(Data entries)
----------------

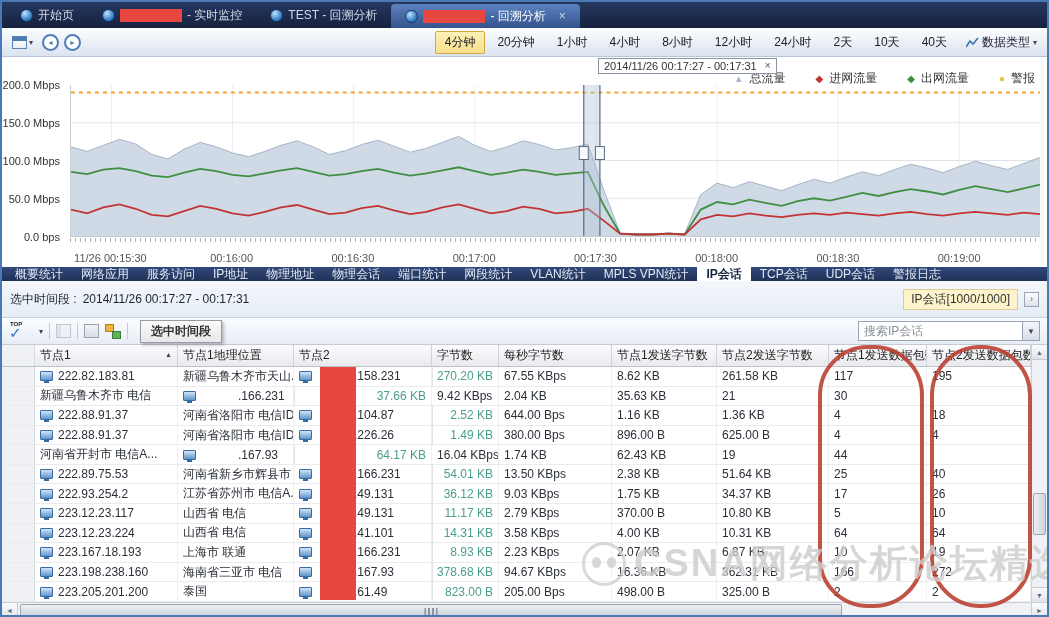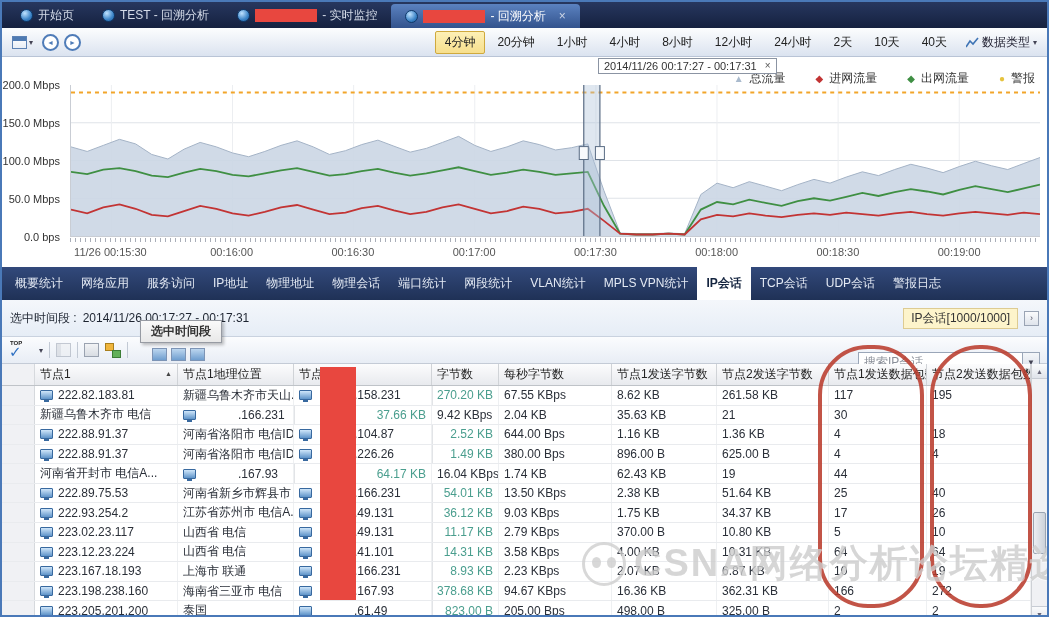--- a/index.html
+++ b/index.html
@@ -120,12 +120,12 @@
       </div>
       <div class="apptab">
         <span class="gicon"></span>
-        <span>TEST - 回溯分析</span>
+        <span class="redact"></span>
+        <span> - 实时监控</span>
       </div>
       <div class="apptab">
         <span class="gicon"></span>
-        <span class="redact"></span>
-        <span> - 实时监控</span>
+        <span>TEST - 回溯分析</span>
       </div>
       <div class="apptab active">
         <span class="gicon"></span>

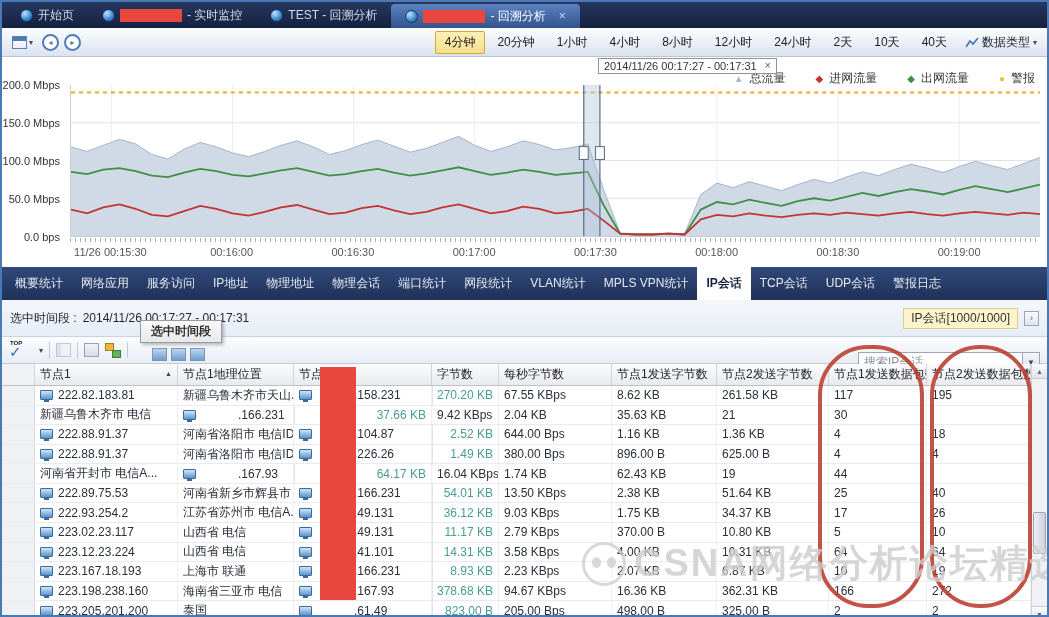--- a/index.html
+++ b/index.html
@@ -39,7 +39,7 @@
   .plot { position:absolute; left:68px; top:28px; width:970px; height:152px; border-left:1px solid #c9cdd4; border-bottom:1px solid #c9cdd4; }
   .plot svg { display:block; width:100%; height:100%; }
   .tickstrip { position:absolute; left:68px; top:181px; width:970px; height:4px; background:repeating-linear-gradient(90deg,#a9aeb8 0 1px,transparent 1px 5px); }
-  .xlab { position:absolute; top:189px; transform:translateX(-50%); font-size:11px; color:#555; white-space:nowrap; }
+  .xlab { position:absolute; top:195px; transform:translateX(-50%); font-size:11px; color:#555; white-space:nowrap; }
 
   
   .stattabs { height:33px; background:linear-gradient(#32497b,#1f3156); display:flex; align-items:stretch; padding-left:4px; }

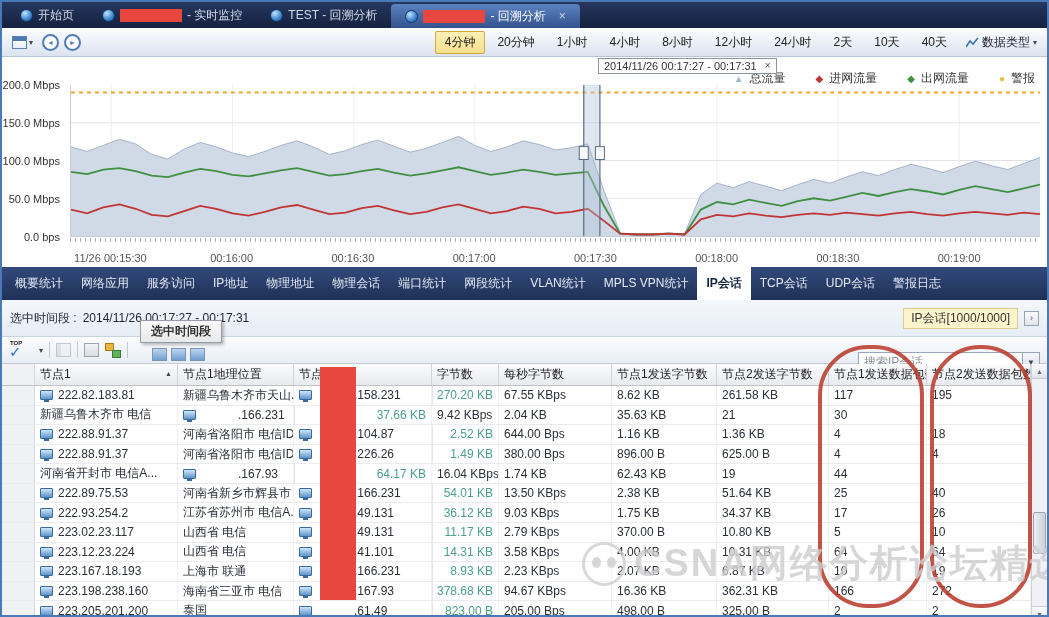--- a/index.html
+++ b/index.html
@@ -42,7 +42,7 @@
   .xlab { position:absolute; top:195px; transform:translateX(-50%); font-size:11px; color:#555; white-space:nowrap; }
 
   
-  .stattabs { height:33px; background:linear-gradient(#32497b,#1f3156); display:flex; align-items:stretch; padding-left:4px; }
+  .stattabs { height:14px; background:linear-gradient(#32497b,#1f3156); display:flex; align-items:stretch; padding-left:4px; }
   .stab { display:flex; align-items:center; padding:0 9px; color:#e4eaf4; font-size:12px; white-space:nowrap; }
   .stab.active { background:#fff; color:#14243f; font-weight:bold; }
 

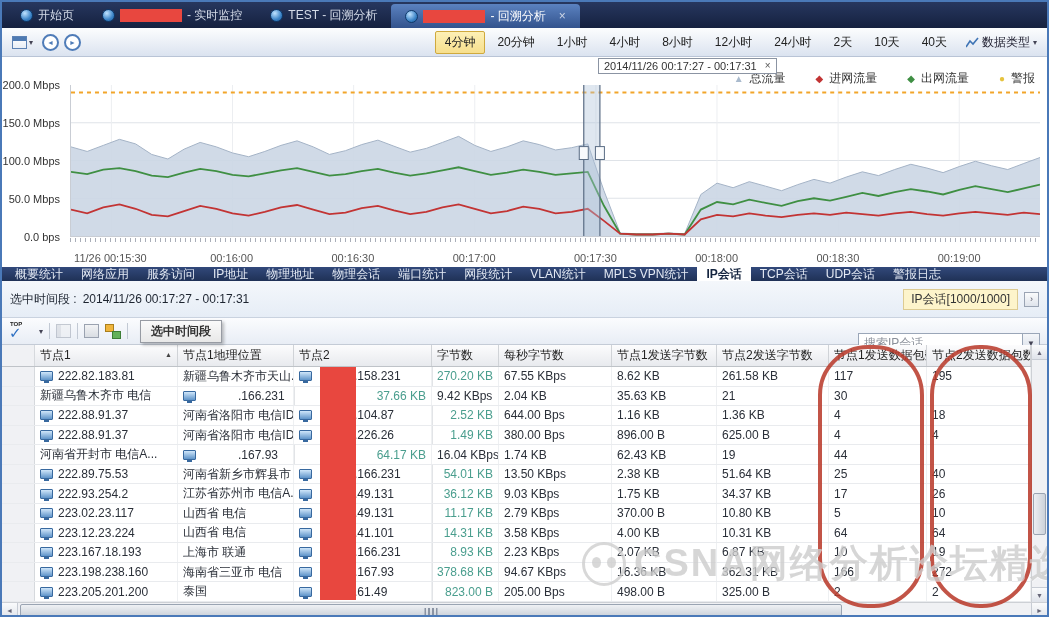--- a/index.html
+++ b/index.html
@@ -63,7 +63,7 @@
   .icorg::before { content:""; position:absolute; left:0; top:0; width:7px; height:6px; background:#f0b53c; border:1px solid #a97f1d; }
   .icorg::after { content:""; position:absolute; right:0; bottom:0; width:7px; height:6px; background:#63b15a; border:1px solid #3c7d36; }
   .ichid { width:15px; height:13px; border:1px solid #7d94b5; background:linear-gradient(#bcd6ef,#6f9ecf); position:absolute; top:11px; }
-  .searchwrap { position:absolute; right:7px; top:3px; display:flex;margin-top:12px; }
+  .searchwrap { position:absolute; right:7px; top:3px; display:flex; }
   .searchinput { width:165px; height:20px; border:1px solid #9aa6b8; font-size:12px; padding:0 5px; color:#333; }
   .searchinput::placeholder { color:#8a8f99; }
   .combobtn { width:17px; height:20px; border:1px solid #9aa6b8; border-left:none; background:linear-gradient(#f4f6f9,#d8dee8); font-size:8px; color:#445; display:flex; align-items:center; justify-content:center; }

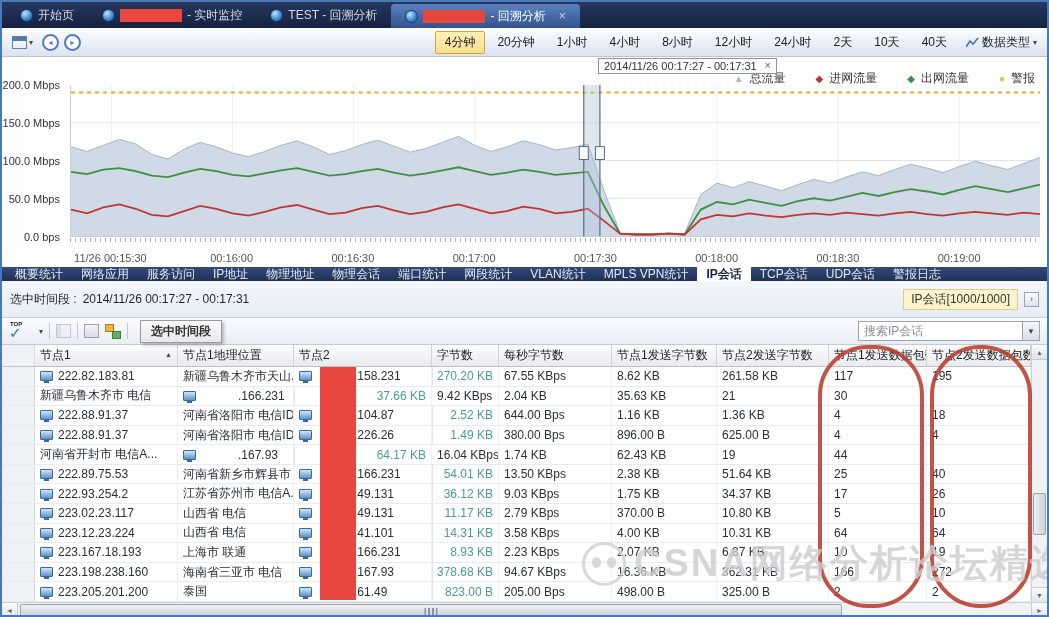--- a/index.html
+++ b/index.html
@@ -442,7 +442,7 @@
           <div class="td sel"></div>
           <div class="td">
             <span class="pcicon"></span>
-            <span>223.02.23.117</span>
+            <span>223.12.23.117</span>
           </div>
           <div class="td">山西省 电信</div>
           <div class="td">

----------------

From the first line to the last, please copy the data exactly, with the pictures left out.

--- a/index.html
+++ b/index.html
@@ -120,12 +120,12 @@
       </div>
       <div class="apptab">
         <span class="gicon"></span>
-        <span>TEST - 回溯分析</span>
+        <span class="redact"></span>
+        <span> - 实时监控</span>
       </div>
       <div class="apptab">
         <span class="gicon"></span>
-        <span class="redact"></span>
-        <span> - 实时监控</span>
+        <span>TEST - 回溯分析</span>
       </div>
       <div class="apptab active">
         <span class="gicon"></span>

--- a/index.html
+++ b/index.html
@@ -39,7 +39,7 @@
   .plot { position:absolute; left:68px; top:28px; width:970px; height:152px; border-left:1px solid #c9cdd4; border-bottom:1px solid #c9cdd4; }
   .plot svg { display:block; width:100%; height:100%; }
   .tickstrip { position:absolute; left:68px; top:181px; width:970px; height:4px; background:repeating-linear-gradient(90deg,#a9aeb8 0 1px,transparent 1px 5px); }
-  .xlab { position:absolute; top:189px; transform:translateX(-50%); font-size:11px; color:#555; white-space:nowrap; }
+  .xlab { position:absolute; top:195px; transform:translateX(-50%); font-size:11px; color:#555; white-space:nowrap; }
 
   
   .stattabs { height:33px; background:linear-gradient(#32497b,#1f3156); display:flex; align-items:stretch; padding-left:4px; }

--- a/index.html
+++ b/index.html
@@ -42,7 +42,7 @@
   .xlab { position:absolute; top:195px; transform:translateX(-50%); font-size:11px; color:#555; white-space:nowrap; }
 
   
-  .stattabs { height:33px; background:linear-gradient(#32497b,#1f3156); display:flex; align-items:stretch; padding-left:4px; }
+  .stattabs { height:14px; background:linear-gradient(#32497b,#1f3156); display:flex; align-items:stretch; padding-left:4px; }
   .stab { display:flex; align-items:center; padding:0 9px; color:#e4eaf4; font-size:12px; white-space:nowrap; }
   .stab.active { background:#fff; color:#14243f; font-weight:bold; }
 

--- a/index.html
+++ b/index.html
@@ -63,7 +63,7 @@
   .icorg::before { content:""; position:absolute; left:0; top:0; width:7px; height:6px; background:#f0b53c; border:1px solid #a97f1d; }
   .icorg::after { content:""; position:absolute; right:0; bottom:0; width:7px; height:6px; background:#63b15a; border:1px solid #3c7d36; }
   .ichid { width:15px; height:13px; border:1px solid #7d94b5; background:linear-gradient(#bcd6ef,#6f9ecf); position:absolute; top:11px; }
-  .searchwrap { position:absolute; right:7px; top:3px; display:flex;margin-top:12px; }
+  .searchwrap { position:absolute; right:7px; top:3px; display:flex; }
   .searchinput { width:165px; height:20px; border:1px solid #9aa6b8; font-size:12px; padding:0 5px; color:#333; }
   .searchinput::placeholder { color:#8a8f99; }
   .combobtn { width:17px; height:20px; border:1px solid #9aa6b8; border-left:none; background:linear-gradient(#f4f6f9,#d8dee8); font-size:8px; color:#445; display:flex; align-items:center; justify-content:center; }

--- a/index.html
+++ b/index.html
@@ -442,7 +442,7 @@
           <div class="td sel"></div>
           <div class="td">
             <span class="pcicon"></span>
-            <span>223.02.23.117</span>
+            <span>223.12.23.117</span>
           </div>
           <div class="td">山西省 电信</div>
           <div class="td">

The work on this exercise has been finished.